Chairman of the committee, Mr. R. R. Griffiths answering a suggestion that work on die estimated £23,500 scheme should be put off for a year to see if local people could raise money towards the cost, said that if they waited a year they might just as well not bother.

However, he said, he would suggest that local people or organisations should start raising money towards the cost. Anything that was raised would be gladly received.

Outlining the comprehensive scheme for restoring the hall, Mr. Griffiths said that about £2,000 worth of work needed to be done right away.

The scheme envisaged a cafe and turning the wood-panelled room into one which could be used for the public. There would also be a kitchen for cooking facilities.

The pensioners' Parliament room would remain and would be extended to include the room beyond. There would also be lavatories and a powder room.

What was commonly called the ghost room between the two flats would be made good and extended into one of the flats. Also saved would be the WRVS clothing room, but with a different entrance and the rooms at the end of the east wing.
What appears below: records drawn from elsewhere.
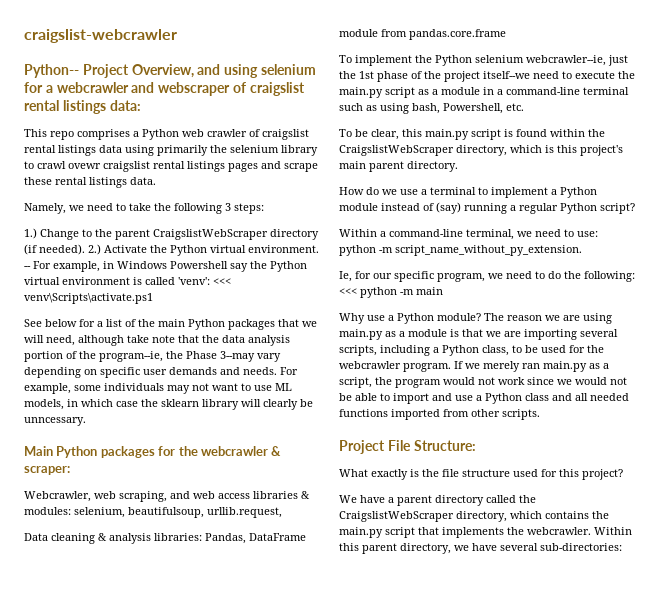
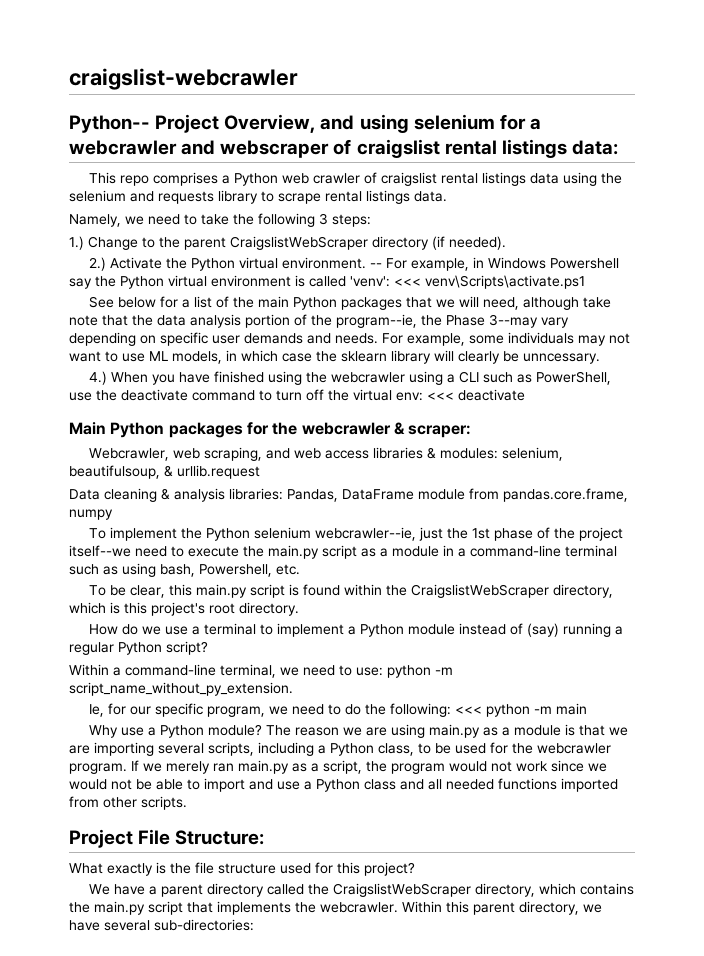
[157,145,208,156] primarily -> (597, 179) none
[281,145,318,156] [24,161,318,172] [24,177,52,185] library to crawl ovewr craigslist rental listings pages and scrape these -> [130,190,321,204] and requests library to scrape
(85, 249) none -> (506, 243) //
(86, 421) none -> [88,371,611,385] [69,389,525,401] // 4.) When you have finished using the webcrawler using a CLI such as PowerShell, use the deactivate command to turn off the virtual env: <<< deactivate
[207,507,282,518] urllib.request, -> [164,465,260,479] & urllib.request
[409,29,506,40] pandas.core.frame -> [503,488,628,502] [69,509,113,520] pandas.core.frame, numpy
[339,161,404,172] main parent -> [209,603,235,614] root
These would have their windows bricked for possible use in the future. One suggestion was for converting them into maisonettes.

Mr. Griffiths said loan charges over 25 years on a £25,000 lean would work out at a three farthing rate, which was not crippling. On top of that there would be running and maintenance costs.

Set against that would be revenue from the rooms which would be used by the public,


Mr. R. D. Gilhooley said that if it was proposed to convert the east wing rooms into maisonettes, why was this not included in the cost. There was also little guidance on running costs. He drew his own conclusions and estimated it would mean a penny halfpenny rate.

Mr. D. Savory suggested holding off for a year to give the public a chance to raise some money towards the cost. He said that if they rushed the decision now it might seem they were afraid of the coming election results.

Mr. C. Freeman said he would have supported a reasonable expenditure on part of the hall, but he calculated they would pay £10 a square foot for what they were going to set. They could do a lot better by making something really worthwhile.


Mr. Griffiths answered all this criticism. He said that hundreds of people in Rushden thought saving the hail was worthwhile.

If they delayed now on the work they might lust as well not bother. On the question of elections, he said that if any members started to play about with council affairs with one eye on the election results they would not be doing the right job.

He added that he was satisfied a three farthing rate would cover running costs. The maisonettes were a suggestion—not a proposal.

The Rushden Echo, 7th February 1969, transcribed by Jim Hollis

Row brewing over hall restoration

The spiralling costs of restoring and rebuilding Rushden Hall look like causing another major controversy in the town. Rushden Urban Council have been told that the original estimate for the work of £23,450 has jumped by about £13,000.

After a long and sometimes stormy debate at last week’s meeting, the council decided to go ahead with the scheme providing the Ministry of Housing accepts the tender for the work. The scheme got through by nine votes to six.

This means that the ratepayers – or the town in general – will be faced with an annual bill of £3,737, which works out at 1¼d rate, over the next thirty years. That is assuming loan sanction is granted.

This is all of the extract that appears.